Por El Debate
El clarinetista mexicano Sócrates Villegas, de 34 años de edad, fue nombrado recientemente como segundo clarinete de la Philadelphia Orchestra, una de las orquestas más importantes del mundo. El lugar lo obtuvo tras ganar una serie de exigentes audiciones y estar todo un año a prueba. Acceder a una silla de una agrupación musical de alto prestigio es uno de los retos más difíciles para un músico.
Villegas, quien inició su carrera en una banda que tocaba en fiestas y procesiones religiosas, fue clarinete principal con la Orquesta Filarmónica de la UNAM y la Orquesta Sinfónica de Minería. Ha ocupado puestos de clarinete en la Orquesta Filarmónica de Jalisco, en la Filarmónica de Toluca, y en la Orquesta de la Ciudad Internacional de París. Ha sido solista con numerosas orquestas en nuestro país y ha ganado innumerables concursos. En México, dice, hay mucho talento musical que no cuenta con apoyos para forjar una carrera profesional.
¿Cómo fue el proceso para ingresar?
El ingreso se dio a un año de trabajo, pero en realidad fue el año en el que estuve a prueba. Previamente tuve que pasar por un proceso de audición en el que participaron 200 clarinetistas de todo el mundo. Fueron cuatro días de una primera ronda, solamente ocho pasamos a la siguiente, después tres y finalmente dos a la final. Fue un proceso muy largo, no sólo estuve un año a prueba sino que tuve que ganar una audición.

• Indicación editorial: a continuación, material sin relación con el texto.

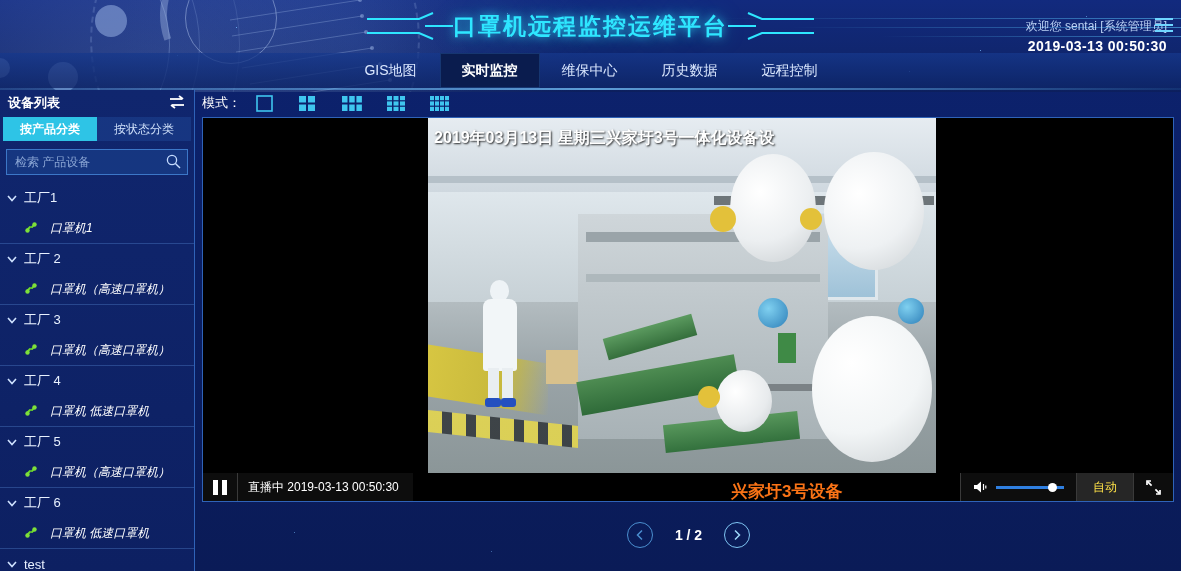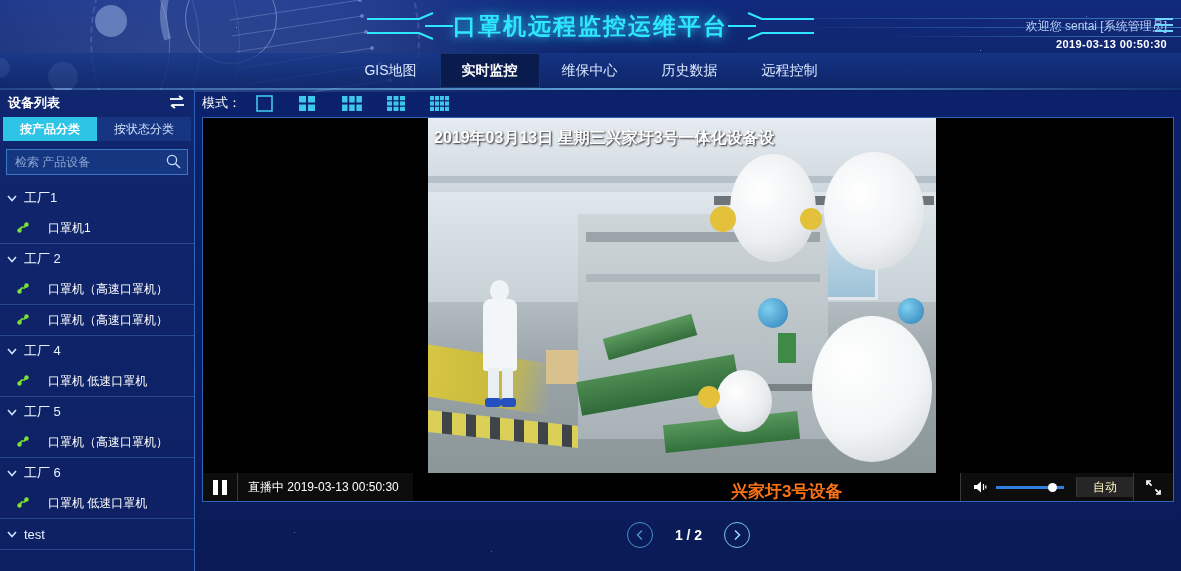"2019-03-13 00:50:30" .userinfo .clock { font-size: 11px -> 14px }
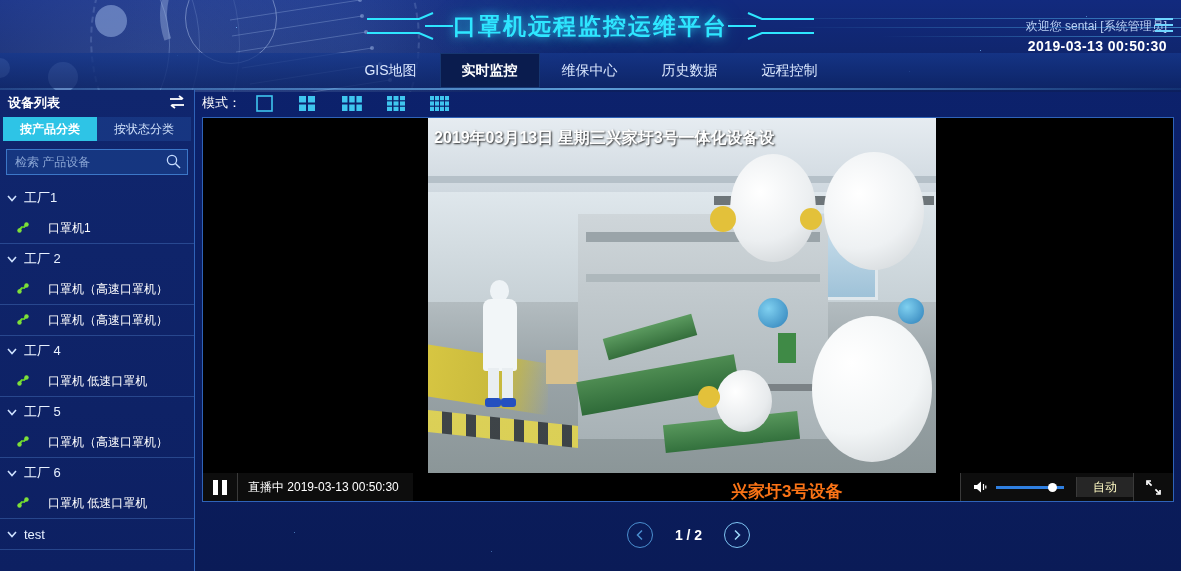"口罩机1" .tree-child { font-style: none -> italic; gap: 18px -> 12px; padding-left: 16px -> 24px }
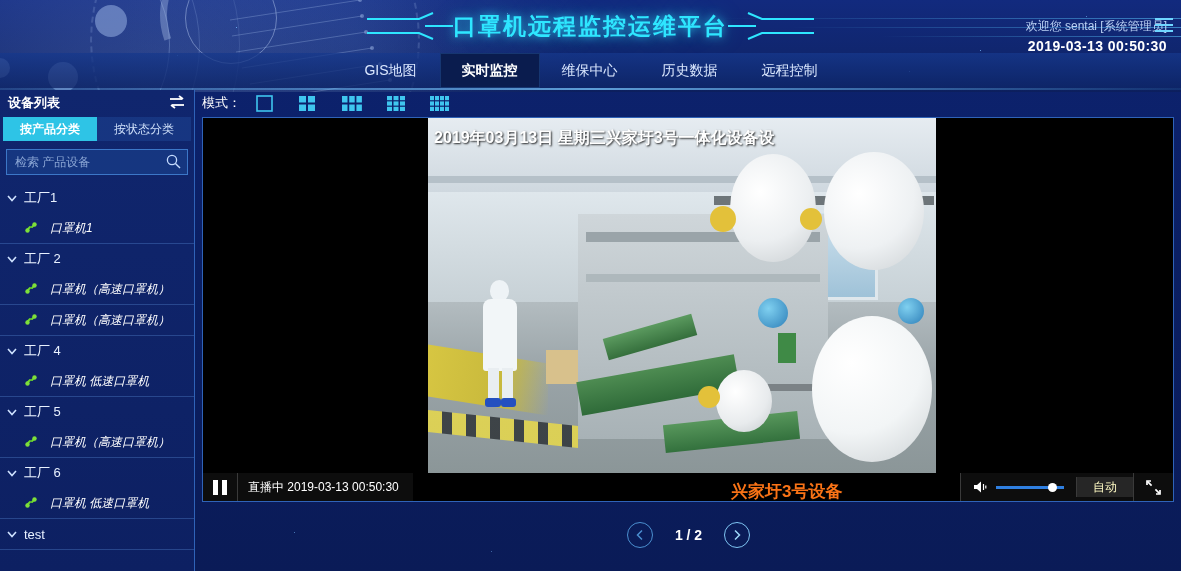"工厂 3" div.tree-parent { html: none -> <div> <svg> <path></path> </svg> <span>工厂 3</span> </div> }
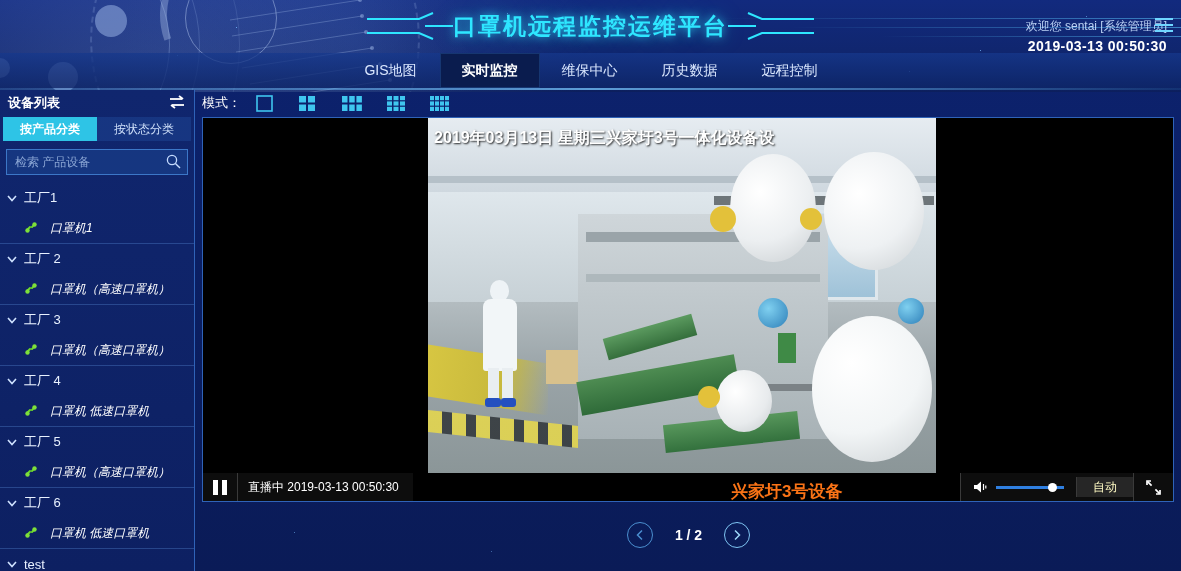"自动" .auto-btn { color: #fef9c3 -> #fde047; height: 20px -> 28px }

¿Qué es lo que define a la Philadelphia Orchestra?
Tiene más de 100 años y cuenta con una gran tradición desde su fundación. Es súper famosa por su sonido, es impresionante, no tengo palabras para describirla, hay que escucharla para saber de qué se trata el sonido de esta orquesta. Por ejemplo, nadie espera que el concertino lleve el liderazgo de la orquesta sino que todos los músicos contribuyen al maravilloso sonido.
¿Crees que se debe fortalecer la enseñanza del clarinete en México?
El talento siempre ha estado, he viajado por todo el mundo y he conocido a clarinetistas de todos los continentes y creo que en México hay muchísimo talento desperdiciado. El talento se va por las alcantarillas y por el dinero fácil. Me apena decir que conozco a mucha gente que podrían ser de los mejores instrumentistas pero no hay apoyo. A mí me tocó tocar muchas puertas, en el gobierno municipal, estatal, federal, y nunca me dieron el apoyo. Entendí que si quería hacer algo, tenía que hacerlo por mí mismo.